Cannot reproduce paper results

pqhieu / jsis3d

[CVPR'19] JSIS3D: Joint Semantic-Instance Segmentation of 3D Point Clouds

https://pqhieu.com/research/cvpr19/

MIT License

176 stars 36 forks source link

Cannot reproduce paper results #3

Closed rig8f closed 5 years ago

rig8f commented 5 years ago

I've gone through the paper and run the code for MT-PNet with the commands specified in the Readme file and the same configuration present in s3dis.json but I cannot obtain the same results evidenced in the paper.

After 100 epochs of training, evaluation gives me

"mean_accuracy": 0.4461
"mean_IoU": 0.3441
"mean_precision": 0.2504
"mean_recall": 0.2118

and going on to 200 epochs results in

"mean_accuracy": 0.4617
"mean_IoU": 0.3600
"mean_precision": 0.2795
"mean_recall": 0.2330

Am I doing something wrong? Do I need to change some parts or adjust parameters? Let me know if you need more information. Thank you!

pqhieu commented 5 years ago

Hi @rig8f,

Sorry for the late reply. Could you help me attach the train.log and eval.json files in your log folder?

Thank you.

rig8f commented 5 years ago

Here are the requested logs (I appended .log to eval.json files due to GitHub file restrictions) for both tests. Let me know if you need more files, information or have suggestions.

Thank you.

train100e.log eval100e.json.log train200e.log eval200e.json.log

pqhieu commented 5 years ago

Did you change any parameters in the configuration (batch size, learning rate, etc)? Your per-class accuracy is quite low compared to the usual numbers that I get after 100 epochs.

I just retrained another model from scratch. Attached here is the log folder for reference.

You can try saving additional checkpoints instead of only the best model. In my experience, the best results are often achieved after ~40 epochs.

Hope this helps.

rig8f commented 5 years ago

Yes, it definitely helped me understanding the problem. The numbers I mentioned in the first comment come from a basic modification of the final part of eval.py where I also save the mean value of all the metrics (simply using np.mean(accu) for example, as it is also displayed to stdout).

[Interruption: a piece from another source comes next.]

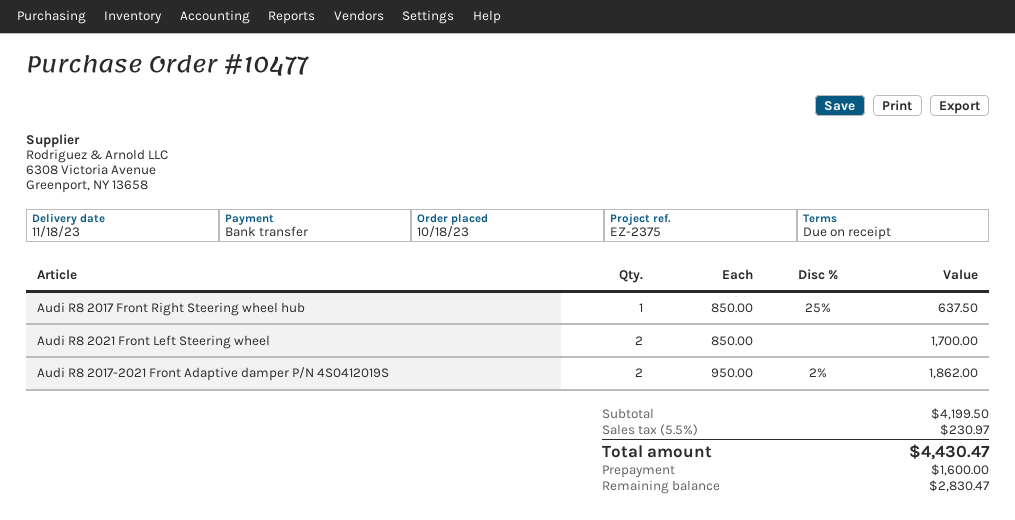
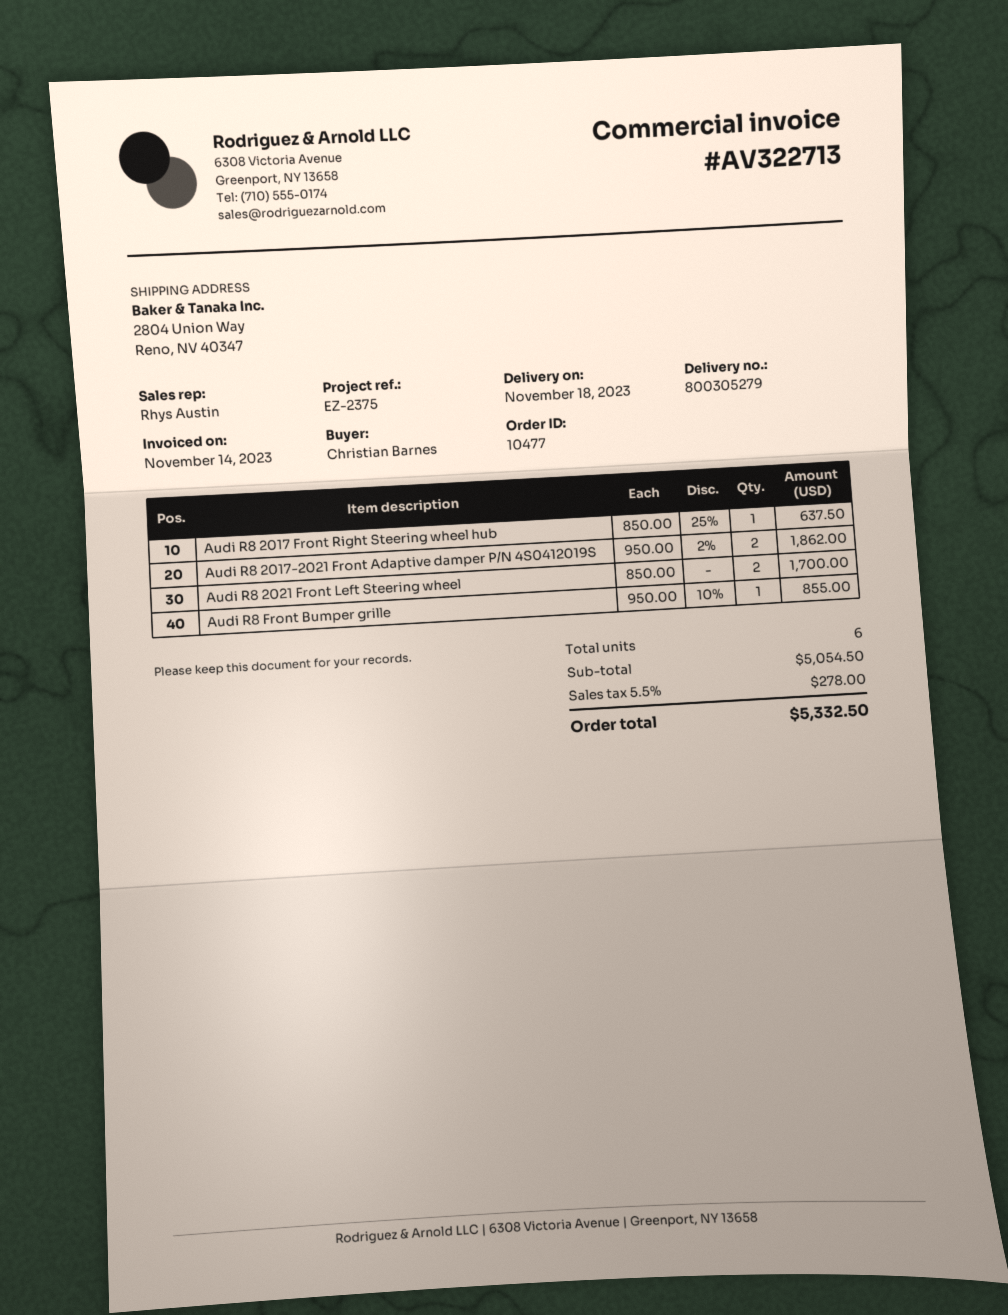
Audi R8 Front Bumper grille: none -> 1 x 950.00 - 10% = 855.00
subtotal: 4199.50 -> 5054.50
tax: 5.5% = 230.97 -> 5.5% = 278.00
total: 4430.47 -> 5332.50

But if we look at the per-class accuracy values obtained in a training from scratch using the same parameters as in your s3dis.json (eval.json file) we can see they are comparable: the fact is some classes are better detected than others, and the latter lower the mean value, as I should have figured out way before opening this issue.

Anyway, I see now that you have updated the scripts to include the overall accuracy metric and several other interesting things. Thank you!

ZhengdiYu commented 3 years ago

I've gone through the paper and run the code for MT-PNet with the commands specified in the Readme file and the same configuration present in s3dis.json but I cannot obtain the same results evidenced in the paper.

After 100 epochs of training, evaluation gives me
"mean_accuracy": 0.4461
"mean_IoU": 0.3441
"mean_precision": 0.2504
"mean_recall": 0.2118
and going on to 200 epochs results in
"mean_accuracy": 0.4617
"mean_IoU": 0.3600
"mean_precision": 0.2795
"mean_recall": 0.2330
Am I doing something wrong? Do I need to change some parts or adjust parameters? Let me know if you need more information. Thank you!

@rig8f May I ask where is the inconsistency? Did I misunderstand it?

As I see in the paper the results on S3DIS is: mAP Ours (MT-PNet) 24.9 71.5 78.4 28.3 24.4 3.5 12.1 36.2 10 12.6 34.5 12.8. And the precision "mean_precision" you get is quite similar.

rig8f commented 3 years ago

@ZhengdiYu No, it was my fault, as I explained in this previous comment.

ZhengdiYu commented 3 years ago

@ZhengdiYu No, it was my fault, as I explained in this previous comment.

Thank you for your quick reply. By the way, but I don't really understand the results. hope you can help me as well.

So the "mean_precision" stands for mAP in the paper ? But in the eval.json which the author gave to you, it said:
```
"mean_recall": 0.26129484999175207,
"mean_precision": 0.3318457691464621,
"mean_IoU": 0.4134808521564693,
"mean_accuracy": 0.49937982103730627
```
the mean precision here is 33%, which is higher than the reported result in the paper(24.9) . So I guess maybe it's not mAP?
There are 11 class reported in the paper, but there are 13 class in the results log file?
Dose the "overall accuracy" in eval.py stands for the "mAcc" for semantic segmentation in the paper?